Haymitch carraspea y dice:
-Bien, si no te importa seguimos, este es Gale, tu instructor de equitación.- me giro estupefacta.
-¿E-equitación?
-Si preciosa, ya sabes eso de montar los caballitos…
-¡Se lo que es!- Me giro y le doy un beso a Gale, tiene ojos grises y piel aceitunada, podríamos hacernos pasar por familia tranquilamente.
-Tranquila, es más fácil de lo que parece.-Dice intentándome tranquilizarme, supongo.
-Eso espero…
-Bien, esta es Johanna, tu instructora de defensa personal.
-¡Oh perfecto! Acabaré con magulladuras hasta entre los dedos de los pies.
Le doy un beso, Johanna es alta, guapa y tiene un pelo negro azabache precioso cogido en una coleta bien tirante.
-Este es Finnick, el instrutor de natación.
-¡Algo que se me puede dar bien por fin! Es un placer- Digo mientras reparto más besos.
-Y este es Betee, tu tutor, según nos ha informado tu padre, quieres entrar en Oxford y él te ayudará para el examen de selectividad.
-¡Oh es perfecto!
-Trabajaremos duro para que estés preparada lo mejor posible.
-¡Muchas gracias!
Seguimos saludando a algún intructor y a mandatarios de seguridad, hasta que llego hasta Peeta, el último de la fila.
-Bueno, y para acabar, este es Peeta, será tu "guardaespaldas" por así decirlo, no se separá de ti en ningún momento.
-¿En ningún momento?
-En ninguno.- Dijo Peeta, me paré de puntillas y le di un beso de mala gana, vi un ligero rubor y reí.
- ¿No tengo ningún instructor de tiro con arco?-Pregunte mientras nos dirigíamos con Haymitch a una zona de palacio.
-¿Haces tiro?- Preguntó Peeta.
-Si, y mi preferido es el recorrido en bosque. ¿Por?
-Yo también hago.
Me paro y me giro con los ojos como platos.
-¿Me estas tomando el pelo?
-No, ¿deberia?
-No, y… ¿Dónde haces?
-Fuera de palacio claro… Aquí no te dejan entrar un arma ni por asomo.
En eso me choco con Haymicth. Me había entretenido tanto mirando a Peeta que no miraba por donde iba. Caigo hacia atrás y por segunada vez los brazos de Peeta me salvan de un chichón.
-¿Estas bien?
Me quedo mirando esos ojos azules como el mar, observo sus pestañas largas, y su cabello revuelto caer sobre su frente. En definitiva, no he visto ser más hermoso.

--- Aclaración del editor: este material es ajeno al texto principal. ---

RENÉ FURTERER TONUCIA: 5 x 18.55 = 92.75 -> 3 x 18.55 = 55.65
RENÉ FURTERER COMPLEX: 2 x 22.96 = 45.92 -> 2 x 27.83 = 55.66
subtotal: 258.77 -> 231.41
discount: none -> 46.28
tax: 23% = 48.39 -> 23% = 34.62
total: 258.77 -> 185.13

-Preciosa, que se te cae la baba…
Caraspeo y me paro.
-Gracias, de nuevo.- El solo sonríe suficientemente y seguimos caminando.
-Bien, en esta zona de palacio es dónde os mudareis, es la zona más privada, el rey a creído que así mantendrás tu intimidad y que te sentirás más a gusto…

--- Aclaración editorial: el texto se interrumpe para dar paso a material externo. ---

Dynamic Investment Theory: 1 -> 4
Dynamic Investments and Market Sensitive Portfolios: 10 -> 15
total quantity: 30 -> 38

-Espera- le interrumpe Peeta- ¿mudareis?
En ese momento abro la boca, y seguramente se me estarán por salir los ojos de su sitio. ¿Dormiré tan cerca de este Dios que es mi "guardaespaldas"? No podré soportarlo… ¡Pero qué digo! ¡Dios Katniss, lo acabas de conocer!
-Si os mudareis los dos aquí- dice esto mientras nos señala a los dos- así ella estará más segura. Ya tenéis las cosas en vuestras habitaciones. Buenas noches.

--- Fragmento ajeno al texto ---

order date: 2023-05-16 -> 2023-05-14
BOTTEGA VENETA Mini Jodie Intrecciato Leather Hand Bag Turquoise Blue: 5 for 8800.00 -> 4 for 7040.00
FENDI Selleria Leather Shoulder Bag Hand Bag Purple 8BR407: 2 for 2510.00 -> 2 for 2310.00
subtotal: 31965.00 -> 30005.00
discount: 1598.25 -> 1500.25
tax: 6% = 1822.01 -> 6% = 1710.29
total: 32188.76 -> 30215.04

No decimos nada mientras vemos como se aleja por el pasillo.
-Ah! ¡Y Bienvenida a palacio!- Chilla mientras me hace una reverencia estúpida. No puedo evitar reír, y cuando me giro Peeta-diosgriego-Mellark me está observando como si fuera lo más precioso este mundo. Le sonrío y el sacude la cabeza y dice:
-Bien, vamos a dormir.
Me acompaña hasta donde debe ser mi habitación, y efectivamente, al entrar están todas mis cosas allí. Entro, apoyo la cabeza en la puerta y lo observo, sus fracciones son perfectas, será un placer que no se separe de mí en ningún momento, rio y el me mira enarcando una ceja.
-Buenas noches mi princesa.- Me da un beso en la mejilla y se va, observo como cruza el pasillo, vaya culo que tiene… Em… Digo… Pues eso, cruza el pasillo, entra en la habitación que hay justo en frente de la mía y cierra la puerta, no sin antes mirarme por encima del hombro.
Cierro la puerta y me cambio. Cuando me meto en la cama cierro los ojos y pienso, que seguramente esta noche no tendré pesadillas.